In 2000, Scher founded IPA-New York, associated with the national Independent Press Association (IPA). IPA works to promote and support independent publications committed to social justice and a free press. As IPA-New York’s director, Scher provides technical assistance and information-sharing to a network of ethnic newspapers and magazines serving immigrant and low-income communities. Particularly valuable to independent journalists has been IPA-New York’s Independent Press Club, which Scher founded in 2001. The press club offers face-to-face access to newsmakers who might otherwise not return phone calls from small publications. Past IPC events have featured New York’s police commissioner and schools chancellor and the state attorney general.

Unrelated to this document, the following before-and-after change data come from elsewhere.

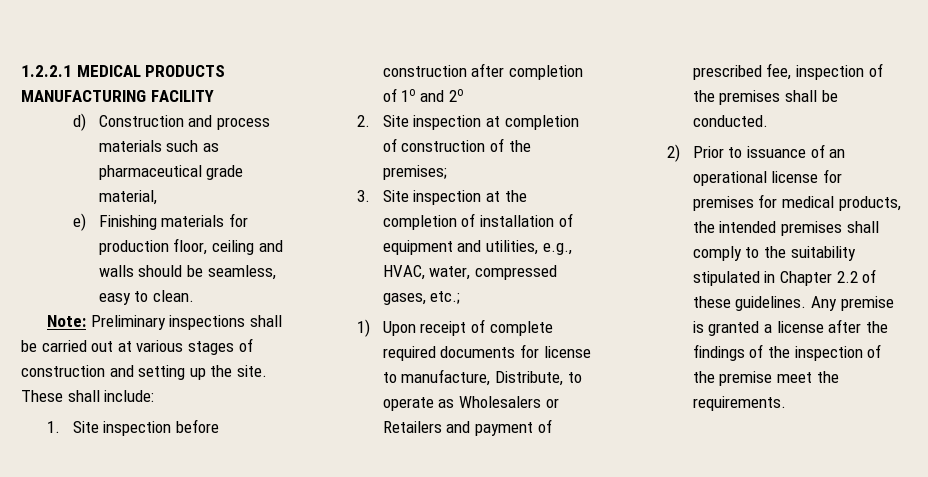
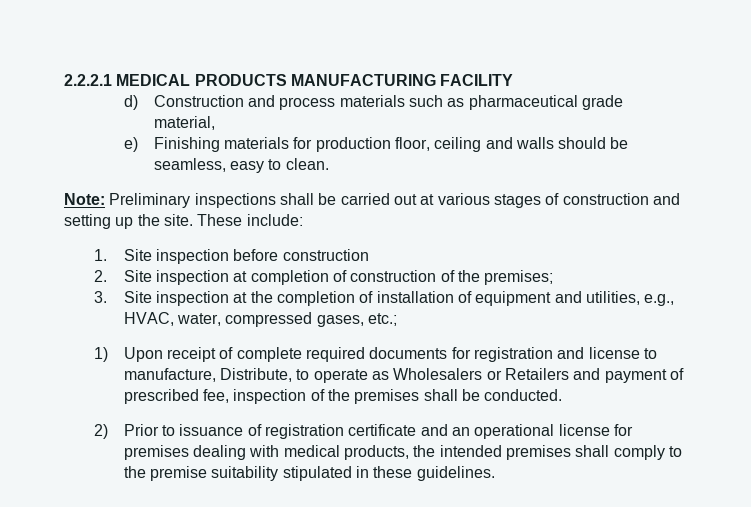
- 1.2.2.1 MEDICAL PRODUCTS MANUFACTURING FACILITY
+ 2.2.2.1 MEDICAL PRODUCTS MANUFACTURING FACILITY
- These shall include:
+ These include:
- 1. Site inspection before construction after completion of 1o and 2o
+ 1. Site inspection before construction
- 1) Upon receipt of complete required documents for license to manufacture, Distribute, to operate as Wholesalers or Retailers and payment of prescribed fee, inspection of the premises shall be conducted.
+ 1) Upon receipt of complete required documents for registration and license to manufacture, Distribute, to operate as Wholesalers or Retailers and payment of prescribed fee, inspection of the premises shall be conducted.
- 2) Prior to issuance of an operational license for premises for medical products, the intended premises shall comply to the suitability stipulated in Chapter 2.2 of these guidelines. Any premise is granted a license after the findings of the inspection of the premise meet the requirements.
+ 2) Prior to issuance of registration certificate and an operational license for premises dealing with medical products, the intended premises shall comply to the premise suitability stipulated in these guidelines.

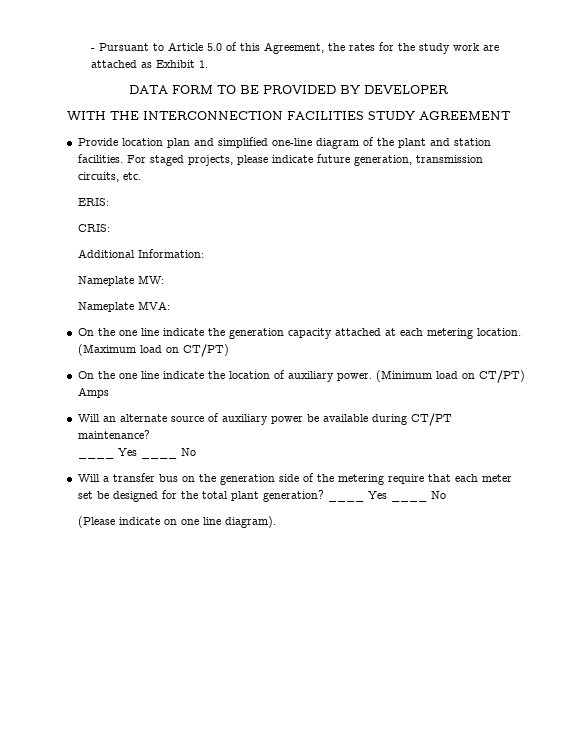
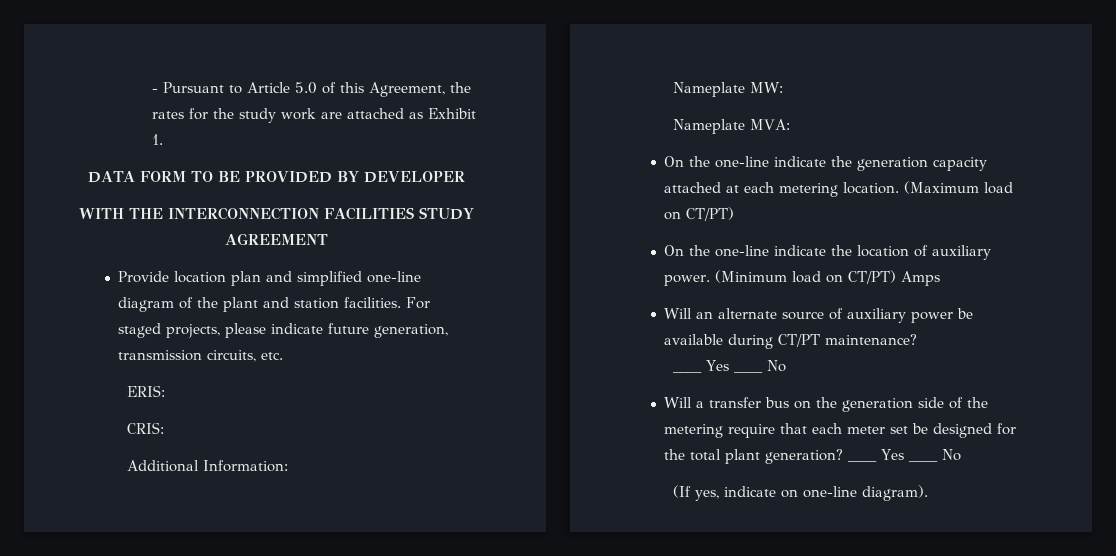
- On the one line indicate the generation capacity attached at each metering location.
+ On the one-line indicate the generation capacity attached at each metering location.
- On the one line indicate the location of auxiliary power.
+ On the one-line indicate the location of auxiliary power.
- (Please indicate on one line diagram).
+ (If yes, indicate on one-line diagram).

Access has been a major theme for Scher. After September 11, she created “Voices That Must Be Heard,” a weekly e-mail and Web publication that translates and presents the best of New York’s ethnic press to the rest of the city, and beyond. Through IPA, she has generated a group ad-placement service for the ethnic press that last year generated $600,000 for participating publications. Scher also launched a program that supports 14 Immigrant Press Fellows, to hone their knowledge of immigrant legal rights and other issues. Her concise, yet comprehensive study of the ethnic press of New York resulted in Many Voices, One City: The IPA Guide to the Ethnic Press, a 200-listing directory. A bridge-builder, Scher stimulates discourse across ethnic barriers, helping groups with long-standing animosities, such as Arabs and Jews, and Indians and Pakistanis, to work together on common problems.